● What to do
Please restate, word for word, the lines below that begin at the one with "(52, 528) none" and end at the one with "[149,523,312,535] on the". Leave out all other lines.

___ Data to examine ___

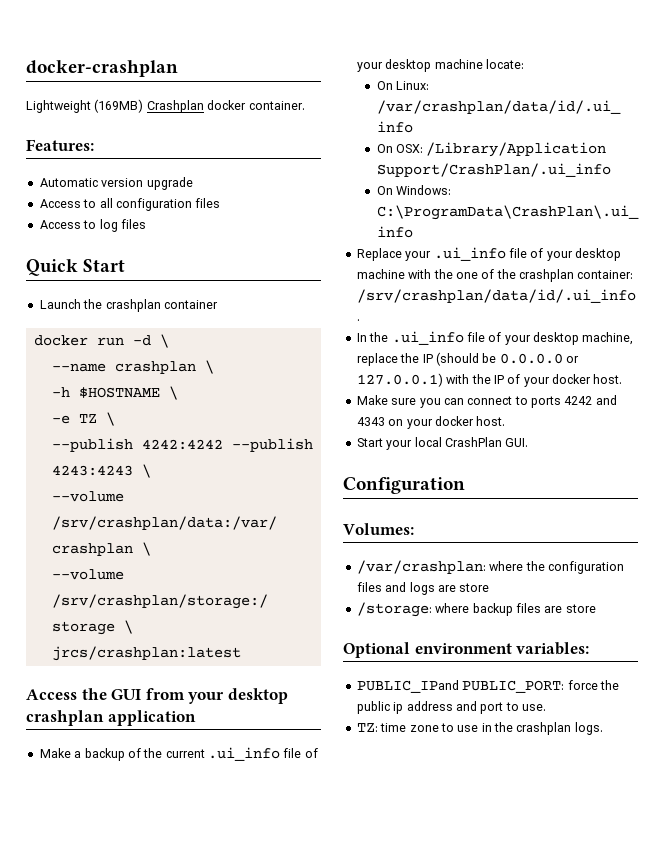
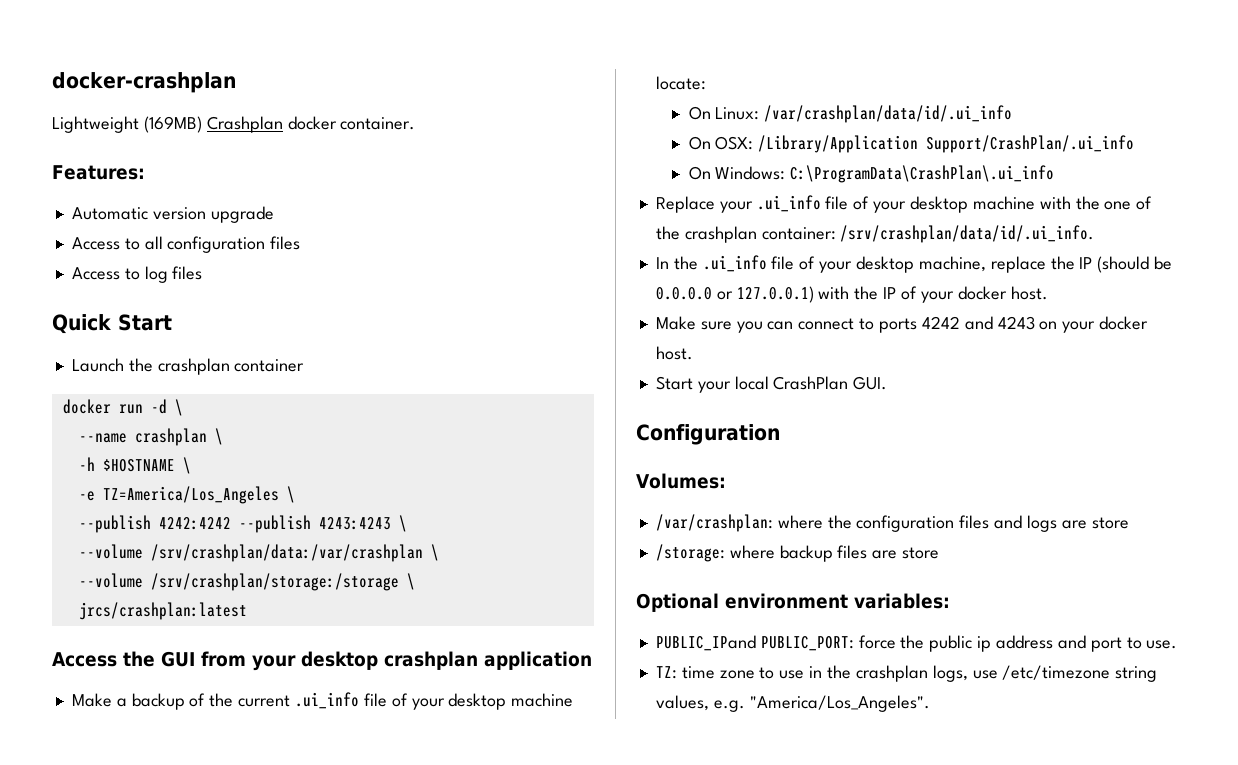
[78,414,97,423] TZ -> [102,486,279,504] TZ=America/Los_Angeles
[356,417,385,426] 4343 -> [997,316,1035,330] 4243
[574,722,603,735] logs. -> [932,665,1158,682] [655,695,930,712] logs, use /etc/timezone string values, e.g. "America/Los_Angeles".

___
___ Data to examine ___

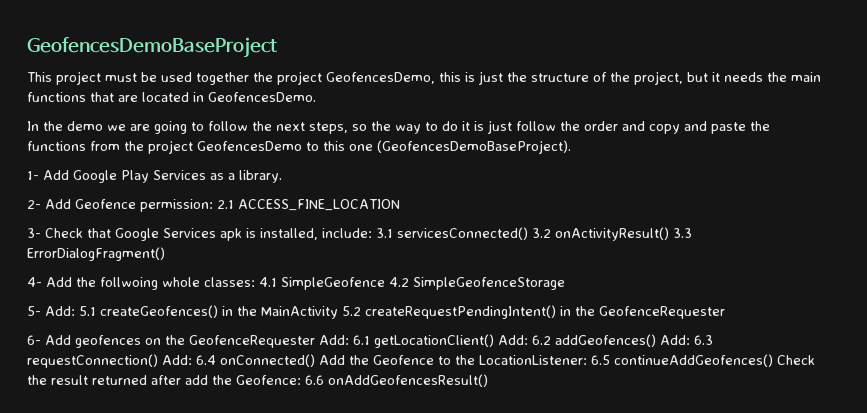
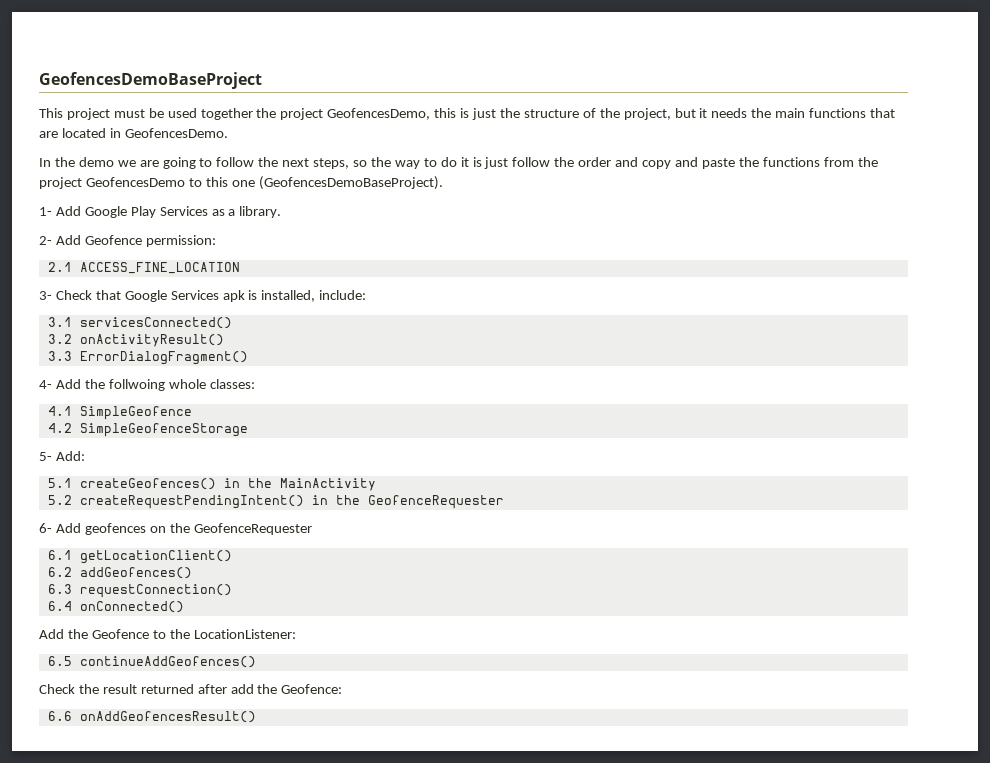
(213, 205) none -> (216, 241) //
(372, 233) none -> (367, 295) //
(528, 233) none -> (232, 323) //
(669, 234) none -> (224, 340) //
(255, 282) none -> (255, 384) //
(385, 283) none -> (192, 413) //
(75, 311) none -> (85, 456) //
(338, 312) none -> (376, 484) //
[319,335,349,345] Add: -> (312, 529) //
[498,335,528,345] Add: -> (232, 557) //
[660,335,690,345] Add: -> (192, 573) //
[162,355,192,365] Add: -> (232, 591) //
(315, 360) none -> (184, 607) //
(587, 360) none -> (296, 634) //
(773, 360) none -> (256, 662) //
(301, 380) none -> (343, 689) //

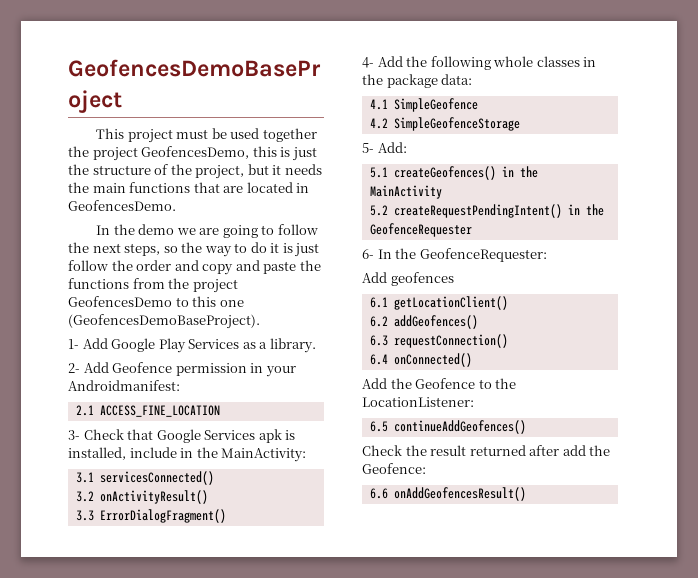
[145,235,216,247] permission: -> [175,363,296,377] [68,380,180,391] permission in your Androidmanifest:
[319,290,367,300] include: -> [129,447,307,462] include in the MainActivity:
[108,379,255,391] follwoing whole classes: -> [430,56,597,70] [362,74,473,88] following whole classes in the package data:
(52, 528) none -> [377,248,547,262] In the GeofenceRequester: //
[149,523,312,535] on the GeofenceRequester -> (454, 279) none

___

● Response box
(52, 528) none -> [377,248,547,262] In the GeofenceRequester: //
[149,523,312,535] on the GeofenceRequester -> (454, 279) none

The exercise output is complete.